Exercise inputs START

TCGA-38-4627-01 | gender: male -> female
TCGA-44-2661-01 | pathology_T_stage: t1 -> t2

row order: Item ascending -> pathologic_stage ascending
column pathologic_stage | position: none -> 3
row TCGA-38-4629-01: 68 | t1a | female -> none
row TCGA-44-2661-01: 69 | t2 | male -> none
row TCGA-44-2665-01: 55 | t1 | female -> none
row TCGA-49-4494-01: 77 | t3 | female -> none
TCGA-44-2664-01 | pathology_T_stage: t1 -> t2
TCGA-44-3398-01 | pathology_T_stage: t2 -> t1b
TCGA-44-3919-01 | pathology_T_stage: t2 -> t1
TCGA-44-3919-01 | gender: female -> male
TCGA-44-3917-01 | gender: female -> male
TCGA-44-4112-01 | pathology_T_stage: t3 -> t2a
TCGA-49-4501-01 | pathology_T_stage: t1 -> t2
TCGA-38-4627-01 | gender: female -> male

Exercise inputs END

* [Task to carry out] Would you please repeat all the entries exactly as written?

* [Solution]
TCGA-38-4627-01 | gender: male -> female
TCGA-44-2661-01 | pathology_T_stage: t1 -> t2

row order: Item ascending -> pathologic_stage ascending
column pathologic_stage | position: none -> 3
row TCGA-38-4629-01: 68 | t1a | female -> none
row TCGA-44-2661-01: 69 | t2 | male -> none
row TCGA-44-2665-01: 55 | t1 | female -> none
row TCGA-49-4494-01: 77 | t3 | female -> none
TCGA-44-2664-01 | pathology_T_stage: t1 -> t2
TCGA-44-3398-01 | pathology_T_stage: t2 -> t1b
TCGA-44-3919-01 | pathology_T_stage: t2 -> t1
TCGA-44-3919-01 | gender: female -> male
TCGA-44-3917-01 | gender: female -> male
TCGA-44-4112-01 | pathology_T_stage: t3 -> t2a
TCGA-49-4501-01 | pathology_T_stage: t1 -> t2
TCGA-38-4627-01 | gender: female -> male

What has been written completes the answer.